We see average max elbow flexion hold pretty steady across the different teams, but do see some degree of an upward trend for shoulder external rotation (with each year of age, avg MER increases by ~ 2 degrees), though there is a lot of variability between athletes around that trend line.
We see a slight increase in average elbow extension velo and shoulder internal rotation velo as athletes get older. This increase may not be as large as we’d expect, but the older athletes are bigger, so even the same velocities would correspond to more momentum and energy.
Lastly, we take a look at hip to shoulder separation (at foot-plant and the max value) and torso/pelvis rotational velos.
Here we see that older athletes tend to have more hip to shoulder separation (both at its max value and at foot-plant, which we consider to see how effectively they’re able to time up their max hip to shoulder separation). Looking at the torso and pelvis rotation velos, we see them hold steady across the age groups or drop off slightly (which may just be a product of how much more energy is generated from the athlete being heavier relative to a slight drop off in rotational velocity).
In total, we see that some metrics tend to increase slightly among our older athletes, such as their ability to coordinate their body to shift their weight down the mound, get hip to shoulder separation, and get into more shoulder external rotation.
For HSS and external rotation, these trends may result, in part, from the physical development of athletes, which allows them to get into and hold some of the deeper positions that we see our higher level (college and pro) athletes use. This highlights an important point: athletes’ mechanics may reflect technical or physical limitations. Especially with youth athletes but with our older athletes as well, external cueing and self-organization allow for athletes to work within the constraints of their unique physical characteristics to optimally achieve the goal of throwing the ball hard, efficiently and effectively.
While we can identify potential areas for movement improvement based on trends we see across a large body of throwers, different athletes will have different idiosyncrasies that will drive how they move optimally, as evidenced by a lot of variability in movement strategies deployed successfully by the hard throwers in our database, including MLB arms and throws up to 100 mph.
When it comes to youth athletes, we’re sensitive to emphasizing external goals that allow them to use what athleticism they have as they’re still developing coordination. We don’t want to rob them of that by attempting (likely futilely) to dictate a specific set of correct mechanics that they may not be physically equipped to do well at that point in time.

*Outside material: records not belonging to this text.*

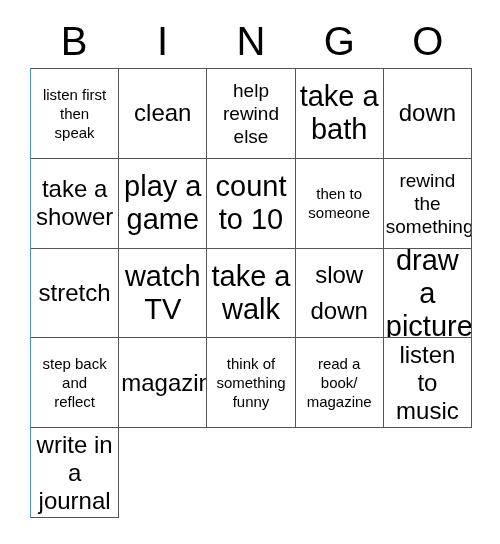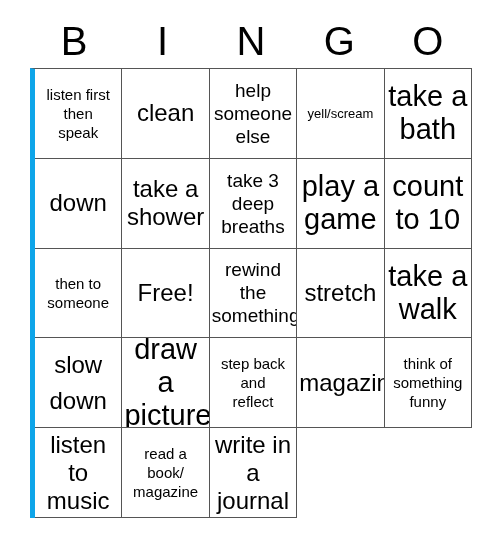--- a/index.html
+++ b/index.html
@@ -46,7 +46,7 @@
     height: 450px;
     box-sizing: border-box;
     border-top: 1px solid #555555;
-    border-left: 5px solid #0ea5e9;
+    border-left: 1px solid #0ea5e9;
     display: grid;
     grid-template-columns: repeat(5, 1fr);
     grid-template-rows: repeat(5, 1fr);

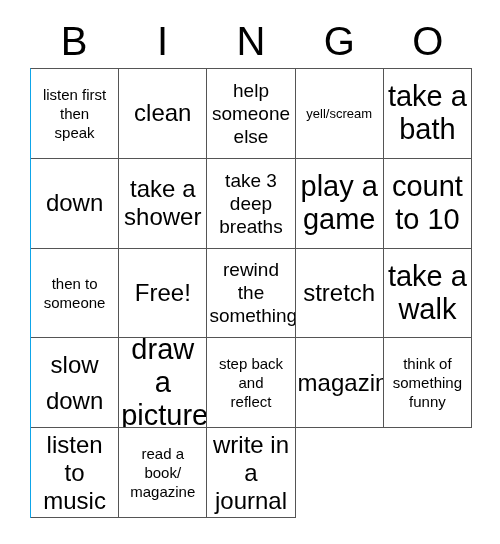--- a/index.html
+++ b/index.html
@@ -101,7 +101,7 @@
       </div>
       <div class="cell s-sm">
         <span class="cell-text">help
-someone
+rewind
 else</span>
       </div>
       <div class="cell s-xxs">

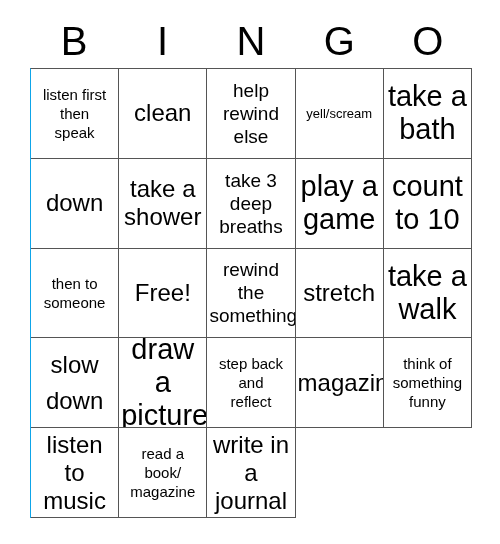--- a/index.html
+++ b/index.html
@@ -104,9 +104,6 @@
 rewind
 else</span>
       </div>
-      <div class="cell s-xxs">
-        <span class="cell-text">yell/scream</span>
-      </div>
       <div class="cell s-lg">
         <span class="cell-text">take a
 bath</span>

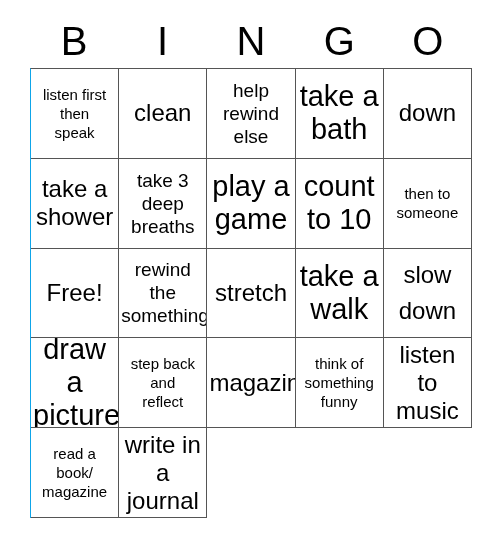--- a/index.html
+++ b/index.html
@@ -115,11 +115,6 @@
         <span class="cell-text">take a
 shower</span>
       </div>
-      <div class="cell s-sm">
-        <span class="cell-text">take 3
-deep
-breaths</span>
-      </div>
       <div class="cell s-lg">
         <span class="cell-text">play a
 game</span>

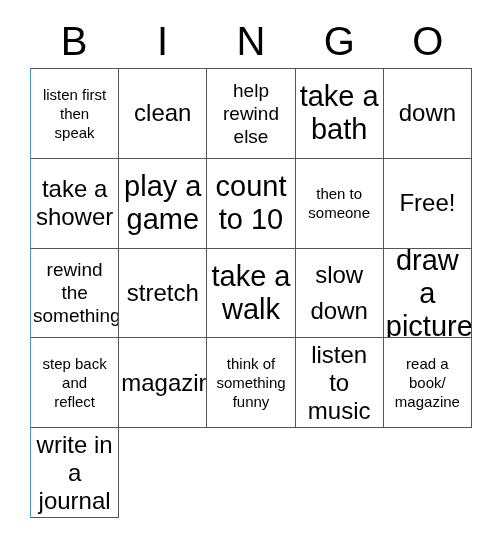--- a/index.html
+++ b/index.html
@@ -127,9 +127,6 @@
         <span class="cell-text">then to
 someone</span>
       </div>
-      <div class="cell s-xl">
-        <span class="cell-text">Free!</span>
-      </div>
       <div class="cell s-sm">
         <span class="cell-text">rewind
 the

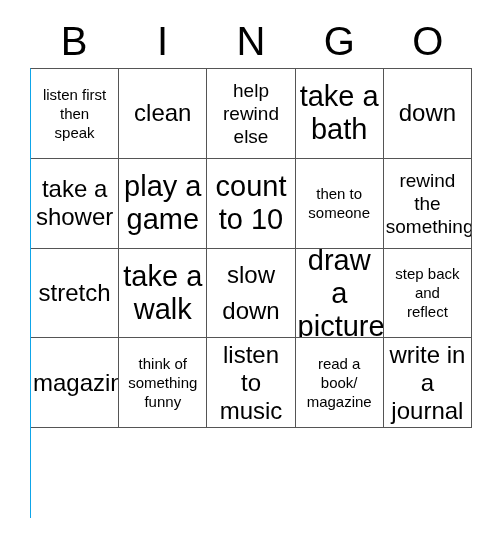--- a/index.html
+++ b/index.html
@@ -136,6 +136,10 @@
         <span class="cell-text">stretch</span>
       </div>
       <div class="cell s-lg">
+        <span class="cell-text">watch
+TV</span>
+      </div>
+      <div class="cell s-lg">
         <span class="cell-text">take a
 walk</span>
       </div>

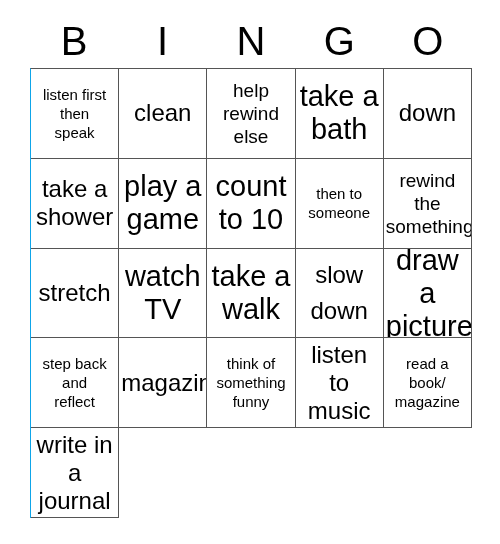--- a/index.html
+++ b/index.html
@@ -164,15 +164,15 @@
 something
 funny</span>
       </div>
+      <div class="cell s-xs">
+        <span class="cell-text">read a
+book/
+magazine</span>
+      </div>
       <div class="cell s-md">
         <span class="cell-text">listen
 to
 music</span>
-      </div>
-      <div class="cell s-xs">
-        <span class="cell-text">read a
-book/
-magazine</span>
       </div>
       <div class="cell s-md">
         <span class="cell-text">write in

With many of the other metrics (lead knee extension velo, arm positions at foot-plant, torso and pelvis rotational velos), we don’t see a large difference between the different age groups. That said, it is true that the handful of metrics considered in this analysis don’t fully encapsulate everything that’s going on mechanically, so there are elements of coordination and how athletes get into and out of positions that aren’t considered here. Nonetheless, these consistencies in mechanics suggest the importance of prioritizing getting larger, stronger, and more powerful as a route to increasing output, as that’s a notable difference between the older athletes who throw harder and the younger athletes in this sample.
There’s still a lot to explore across our youth motion capture data, such as questions like: Do athletes who throw harder for their age display similar trends as we see when comparing harder throwers in our college/pro population? Do we see decreased variability in mechanics on a throw-to-throw basis for older athletes compared to younger athletes? How does our strength assessment data (from jump testing) relate to these mocap data, and do these relationships mirror what we see with our HS/college/pro athletes?
We hope to touch on these in future pieces as we dig deeper into these data.